2991961 verified 6 months ago

4.07 kB

	---
	language:
	- en
	- es
	- pt
	license: apache-2.0
	library_name: transformers
	tags:
	- perplexity-estimation
	- tensorrt
	- data-novely-estimation
	- dataset-contamination-detection
	- a100-optimized
	pipeline_tag: text-classification
	---

	# oflorez/Wayra-Perplexity-Estimator-55M-TensorRT: TensorRT Optimized WayraPPL

	🚀 A100-optimized TensorRT version of WayraPPL for high-throughput prediction of Perplexity.

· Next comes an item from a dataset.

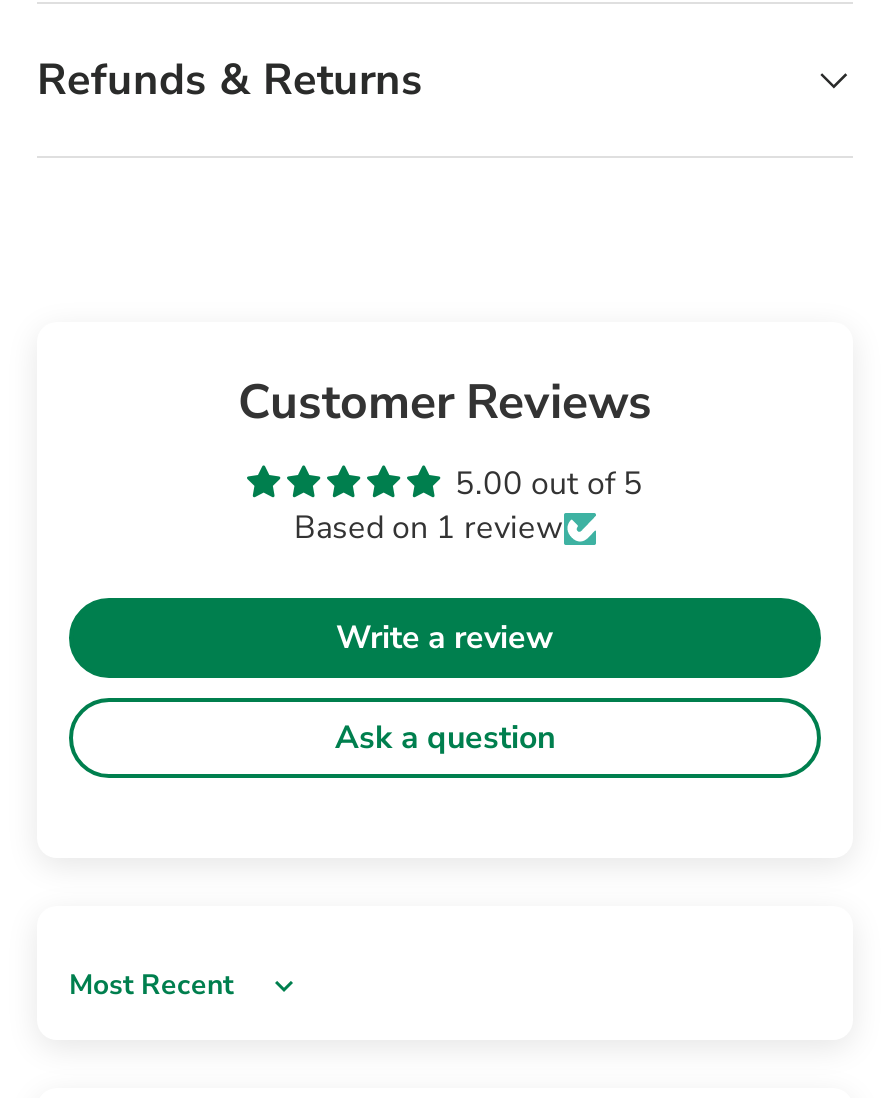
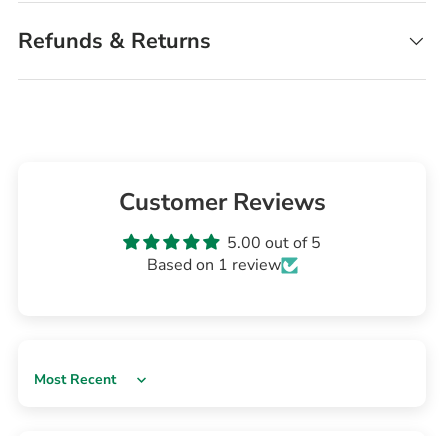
[335,616,555,760] Write a review | Ask a question -> none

	## ⚠️ Hardware Requirements

	This model works on NVIDIA A100 GPUs with:
	- GPU Architecture: sm_80 (A100-80GB)
	- CUDA: 12.8+
	- TensorRT: 10.13.x
	- Driver: 570.124.06+

	## 🚀 Performance

	- Throughput: ~50,000+ samples/sec (A100)
	- Latency: <1ms per sample
	- Batch Size: Up to 2048
	- Memory: ~2GB GPU memory

	## 📦 Installation

	```bash
	# Install requirements (A100 + CUDA 12.8+ required)
	pip install -r tensorrt_requirements.txt

	# Verify TensorRT installation
	python -c "import tensorrt; print(tensorrt.__version__)" # Should be 10.13.x
	```

	## 🔧 Usage

	### Option 1: PyTorch Model (Standard)
	```python
	from transformers import AutoTokenizer, AutoModel

	tokenizer = AutoTokenizer.from_pretrained("oflorez/Wayra-Perplexity-Estimator-55M-TensorRT")
	model = AutoModel.from_pretrained("oflorez/Wayra-Perplexity-Estimator-55M-TensorRT")

	texts = ["Your text here"]
	inputs = tokenizer(texts, return_tensors="pt", padding=True, truncation=True)
	outputs = model(**inputs)
	print(f"PPL: {outputs['ppl']}")
	```

	### Option 2: TensorRT Engine (High Performance)
	```python
	from tensorrt_inference import WayraPPLTensorRT
	from transformers import AutoTokenizer

	# Load TensorRT model (A100 required)
	model = WayraPPLTensorRT("wayrappl_fp16_bs2048.engine")
	tokenizer = AutoTokenizer.from_pretrained("oflorez/Wayra-Perplexity-Estimator-55M-TensorRT")

	# High-throughput inference
	texts = ["Your text here"] * 1000 # Large batch
	inputs = tokenizer(texts, return_tensors="pt", padding=True, truncation=True)
	outputs = model.infer(inputs['input_ids'].numpy(), inputs['attention_mask'].numpy())
	```

	## Files Included

	- PyTorch Model: Standard HuggingFace format
	- `pytorch_model.bin` - Model weights
	- `config.json` - Model configuration
	- `tokenizer.json` - Tokenizer

	- TensorRT Engine: A100-optimized
	- `wayrappl_fp16_bs2048.engine` - TensorRT engine (A100 only)
	- `tensorrt_config.json` - Engine configuration
	- `tensorrt_inference.py` - Inference code
	- `tensorrt_requirements.txt` - Dependencies

	## Use Cases

	- Semantic Filtering
	- Curriculum Learning
	- Large-scale dataset cleaning (millions of documents)
	- Real-time perplexity estimation
	- High-throughput data quality assessment
	- Production MLOps pipelines

	## Model Details

	- Base: Knowledge distillation from meta-llama/Llama-3.2-1B
	- Architecture: GPT2-based Transformer blocks with perplexity heads
	- Languages: Spanish, Portuguese, English
	- Max Length: 512 tokens
	- Precision: FP16 (TensorRT), FP32 (PyTorch)

	## ⚡ Benchmarks (A100)

	\| Model Type \| Throughput \| Latency \| Memory \|
	\|------------------\|------------\|---------\|--------\|
	\| Llama 3 1B \| ~200/sec \| 50ms \| 8GB \|
	\| Wayra PyTorch \| ~1,000/sec \| 10ms \| 4GB \|
	\| Wayra TensorRT \| ~50,000/sec\| <1ms \| 2GB \|

	## Troubleshooting

	"TensorRT engine not compatible"
	- Ensure you're using A100-SXM4-80GB GPU (sm_80 architecture)
	- Check CUDA version: `nvidia-smi` (should be 12.8+)
	- Verify TensorRT: `python -c "import tensorrt"` (should be 10.13.x)

	"CUDA out of memory"
	- Reduce batch size in inference
	- Use gradient checkpointing if training

	## Citation

	```bibtex
	@software{WayraPPL,
	title={WayraPPL: High-Performance Perplexity Estimation of Data Novelty},
	author={Omar U. Florez and LatamGPT Team},
	year={2025},
	url={https://huggingface.co/latam-gpt/Wayra-Perplexity-Estimator-55M}
	}
	```

	## License

	Apache 2.0 - See LICENSE file

	---

	Note: This model is optimized for A100 GPUs. For other GPUs, use the PyTorch version or retrain the TensorRT engine for your specific hardware.